Risvolti economici del culto
L'importanza raggiunta dal neo-culto di Alberto è dimostrata da un aneddoto, menzionato anche da Giovanni Vacca, di cui era stata testimone l'antropologa Annabella Rossi, che lo raccolse nel 1969: quest'ultima, trovandosi nel Cilento durante il mese di settembre, si imbatté in un gruppo di contadine sul far della sera, al rientro a casa dopo aver atteso al lavoro quotidiano nei campi; dopo aver chiesto loro quale fosse il santuario più importante della zona, si sentì rispondere che «ce n'era uno solo grande e potente, quello di Alberto»[47]. Il culto, in effetti, raggiunse in breve tempo una notevole intensità: le cronache giornalistiche riportano stime di un'affluenza media di circa 500 persone al giorno, con punte di 10 000 nel giorno 26 ottobre, anniversario del «martirio», per un totale stimato in circa 200 000 pellegrini all'anno, ciascuno dei quali versava una somma di 1 000 lire, per un introito base di circa 500 000 lire al giorno, a cui andavano ad aggiungere le offerte extra[6]. Attorno a questo flusso di pellegrini si sviluppava poi un'intera economia del sacro, in cui una parte dominante era riservata alla famiglia e ai parenti del defunto, che reclamavano quello che, nella sua analisi del sacro, Max Weber definiva il «monopolio dei "beni di salvezza"» (Heilsgüter).

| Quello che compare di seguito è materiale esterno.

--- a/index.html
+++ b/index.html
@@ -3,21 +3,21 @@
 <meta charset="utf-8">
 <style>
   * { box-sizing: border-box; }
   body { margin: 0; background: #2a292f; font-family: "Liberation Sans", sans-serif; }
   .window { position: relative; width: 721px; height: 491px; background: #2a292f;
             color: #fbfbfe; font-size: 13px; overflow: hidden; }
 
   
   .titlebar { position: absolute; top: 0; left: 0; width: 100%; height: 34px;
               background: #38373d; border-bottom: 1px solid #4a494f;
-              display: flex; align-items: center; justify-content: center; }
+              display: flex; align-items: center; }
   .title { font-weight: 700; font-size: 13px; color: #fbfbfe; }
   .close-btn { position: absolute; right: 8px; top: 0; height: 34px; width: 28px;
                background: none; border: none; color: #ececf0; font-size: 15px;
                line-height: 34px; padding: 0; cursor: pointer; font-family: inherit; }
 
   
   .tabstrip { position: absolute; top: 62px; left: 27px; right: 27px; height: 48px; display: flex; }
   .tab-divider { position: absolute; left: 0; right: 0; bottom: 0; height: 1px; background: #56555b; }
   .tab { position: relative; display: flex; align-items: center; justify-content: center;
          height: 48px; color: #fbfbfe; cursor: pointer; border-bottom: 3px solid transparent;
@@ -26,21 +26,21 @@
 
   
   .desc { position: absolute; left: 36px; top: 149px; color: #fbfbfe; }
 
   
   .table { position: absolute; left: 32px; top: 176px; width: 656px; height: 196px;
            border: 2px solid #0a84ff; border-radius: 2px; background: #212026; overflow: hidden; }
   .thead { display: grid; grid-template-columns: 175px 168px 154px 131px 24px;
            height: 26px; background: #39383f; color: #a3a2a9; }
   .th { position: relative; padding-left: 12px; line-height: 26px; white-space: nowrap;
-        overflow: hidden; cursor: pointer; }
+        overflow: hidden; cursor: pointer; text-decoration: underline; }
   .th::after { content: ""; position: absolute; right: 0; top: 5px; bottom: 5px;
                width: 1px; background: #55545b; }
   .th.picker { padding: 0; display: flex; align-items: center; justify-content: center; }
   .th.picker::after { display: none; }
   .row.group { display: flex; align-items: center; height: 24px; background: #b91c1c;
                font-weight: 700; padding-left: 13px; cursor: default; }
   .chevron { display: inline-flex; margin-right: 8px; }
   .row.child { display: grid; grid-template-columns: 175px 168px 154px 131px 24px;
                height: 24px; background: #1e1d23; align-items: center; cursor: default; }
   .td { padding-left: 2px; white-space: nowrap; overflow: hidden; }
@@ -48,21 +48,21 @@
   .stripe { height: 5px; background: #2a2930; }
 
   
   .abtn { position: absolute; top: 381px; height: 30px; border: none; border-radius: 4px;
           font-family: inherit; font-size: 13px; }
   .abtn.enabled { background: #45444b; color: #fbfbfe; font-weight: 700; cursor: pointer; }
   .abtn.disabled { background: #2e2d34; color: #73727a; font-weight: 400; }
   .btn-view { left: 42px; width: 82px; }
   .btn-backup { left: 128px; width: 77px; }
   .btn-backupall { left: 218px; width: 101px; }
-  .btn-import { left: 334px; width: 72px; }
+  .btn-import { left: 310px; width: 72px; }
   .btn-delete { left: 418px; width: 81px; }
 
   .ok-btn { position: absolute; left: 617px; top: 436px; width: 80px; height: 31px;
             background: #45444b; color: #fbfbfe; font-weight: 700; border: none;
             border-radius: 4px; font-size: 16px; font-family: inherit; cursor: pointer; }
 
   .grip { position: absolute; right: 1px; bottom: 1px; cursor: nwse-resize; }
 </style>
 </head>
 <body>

Una sorta di esclusiva familistica, ad esempio, si esercitava nella gestione delle bancarelle per la vendita di una congerie di souvenir, santini, immagini salvifiche, orecchini, ciondoli, portachiavi, recanti l'immagine del giovane e proposti come oggetti miracolosi, a cui si aggiungevano olio d'oliva e acetobenedetti da Alberto, rimedi medici e fitoterapici consigliati dalla santona, dischi in vinile (tra cui il 45 giri contenente il brano Inno a Sant'Alberto inciso da Aurelio Fierro[48]), nastri magnetici con la registrazione delle prediche, libretti agiografici e molto altro ancora.[26][49]. Analoga posizione di vantaggio era assicurata alla cerchia familiare e parentale nella gestione del bar e del ristorante, tutte attività economiche che contribuivano a muovere un introito giornaliero «vertiginoso»[6].
Assassinio della medium
L'11 gennaio 1972 un uomo, pesantemente camuffato e confuso nella folla dei pellegrini, affrontò la medium e la colpì con il fuoco di un fucile a canne mozze: la donna, gravemente ferita nell'attentato, sarebbe morta per complicanze cardio-respiratorie dopo tre giorni di agonia all'ospedale dell'Annunziata di Eboli[50]. L'omicida, che aveva tentato di dileguarsi, fu individuato da un gruppo di fedeli e salvato a stento da un linciaggio di massa grazie all'intervento dei carabinieri: risultò essere un tale Francesco Manganelli di Trentinara (un borgo del Cilento non molto distante da Serradarce), trentacinquenne, ex-emigrante da poco ritornato in patria dalla Germania, che si arrabattava come camionista e come autista nel trasporto dei pellegrini della sua zona: dopo un iniziale tentativo di depistaggio, arresosi all'evidenza l'uomo finì per dichiararsi reo confesso nell'interrogatorio che seguì alla cattura, descrivendo sé stesso come un devoto deluso del culto di Alberto che si era sentito truffato dalla donna per un mancato miracolo. Benché mai confermato con certezza, il mancato miracolo, e dunque il movente dell'omicidio, sembra fosse stata la mancata vincita alla Lotteria di Capodanno nell'edizione 1971-72 di Canzonissima, promessa a Manganelli dalla medium: per questo, le cronache parlarono anche di «delitto di Canzonissima»[10]); secondo l'opinione di altri, tra cui quella della famiglia (riportata anche nel citato studio di Silvia Mancini), non ci sarebbe stato alcun mancato miracolo e Manganelli sarebbe stato invece un sicario che agiva su commissione: mandanti dell'omicidio sarebbero stati maghi e santoni di Salerno che, in questo modo, desideravano disfarsi di colei che, di fatto, aveva finito per monopolizzare il fiorente mercato degli esorcismi[20].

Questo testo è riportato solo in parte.